In late March, after a year of unfulfilled promises, the government of President Nicolás Maduro finally put in place the third (sic) tier of its byzantine foreign-exchange apparatus. But how “Sicad II” will affect the economy is still unclear.

Here’s a simplified outline of the country’s foreign-exchange system. A dollar will cost you 6.3 bolívares if you are the government, or if you can persuade Cencoex (the government’s foreign-trade body) that you intend to import vital goods such as food or medicine. Then there’s the Sicad I rate, currently just over 10 bolívares to the dollar, but contingent on irregular, “auctions” (which are nothing of the sort). The new Sicad II process, which is as close to a free market as the government will allow, opened at a whopping 50 bolívares to the dollar. But even that is a bargain compared with the unofficial exchange rate, which at the time of writing stands at almost 68 bolívares.

In an economy that exports little but petroleum and refined products, and imports just about everything else (including most food), the exchange rate is a crucial factor in domestic prices. Many of these are set by the government, in a rather futile bid to control inflation, which last year stood at over 56%. The result of these controls has been ever-increasing scarcity. The central bank’s monthly scarcity index hit 28% in January, meaning more than one in four of the goods it tracks was missing from the shelves. Nelson Merentes, the bank’s governor, says the index will no longer be published since it has become “political”, a euphemism for “too damaging to release”.

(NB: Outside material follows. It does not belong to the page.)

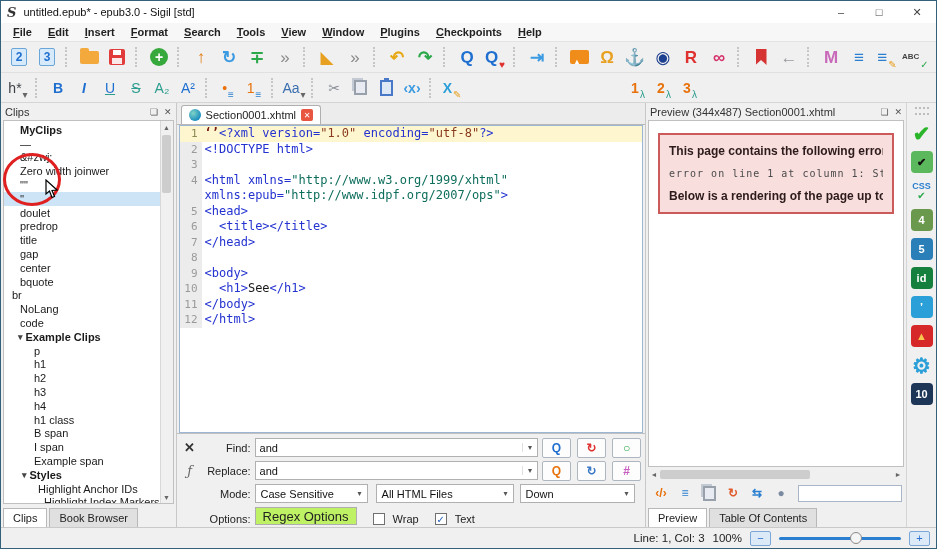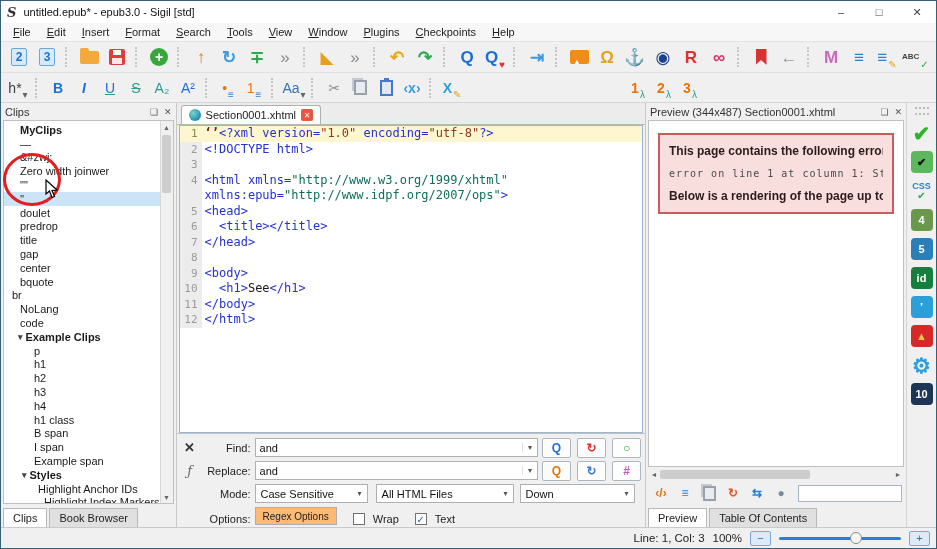"File" .menu-item { font-weight: none -> bold }
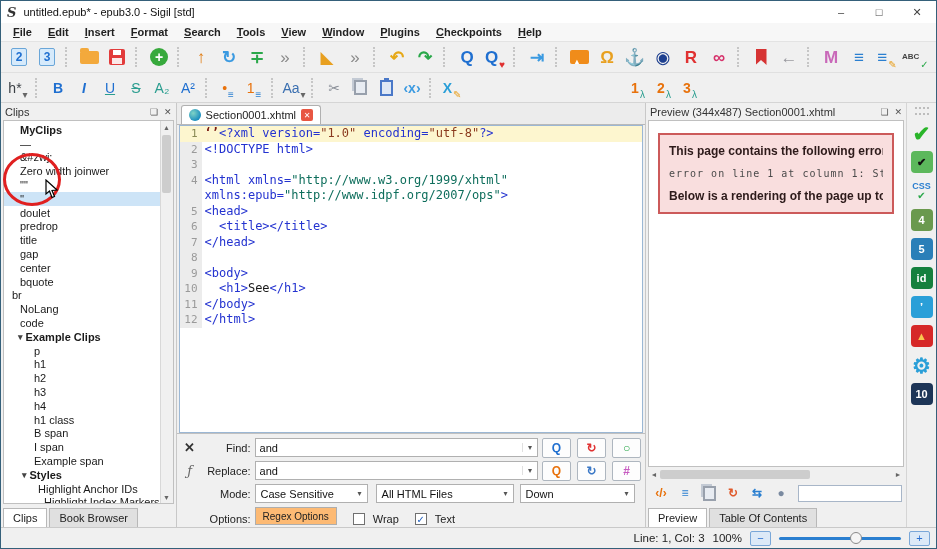"Regex Options" .obtn { background: #fdba74 -> #bef264; font-size: 10px -> 13px }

Perhaps because scarcity is even more toxic than inflation, the government is now hiking many food prices. A kilo of sugar, for instance, which previously cost 6.3 bolívares at a subsidised government shop, will now set you back 18 bolívares. Rice has gone up from 7.5bolívares to 22.5. Food minister Carlos Osorio has spoken of “gradual” increases “to combat contraband” (cheaply priced Venezuelan goods can be sold for a hefty profit elsewhere, mainly in neighbouring Colombia). Consumers are livid, and queues still stretch around the block.

Whether the government is able to iron out some of these distortions depends in part on how freely the currency is allowed to float and what portion of its dwindling supply of dollars (either from central-bank reserves or direct from PDVSA, the state oil corporation) the government will devote to feeding Sicad II. Too few, and it will be unable to bring the unofficial exchange rate down, or improve the massive fiscal deficit (currently at least 15% of GDP) by depreciating the average exchange rate. Too many, and reserves will dwindle still further and there will be another inflationary spurt.

So far, trading volumes have been modest. But once teething problems are fixed, Sicad II could prove a boon to importers wanting to avoid the expensive parallel market and relieve some currency uncertainty. Investors too—including foreign oil companies whose projects in the crucial Orinoco heavy-oil belt have been held up for lack of funds—should welcome being able to obtain bolívares at around 50 to the dollar instead of 6.3. Amid all the confusion, though, one thing is absolutely certain: no amount of fiddling with the exchange rate will fix the economy. Sicad II is incompatible with prices-and-profits legislation governing the private sector, for example. Venezuela requires comprehensive policy reform, and there is no sign of that yet.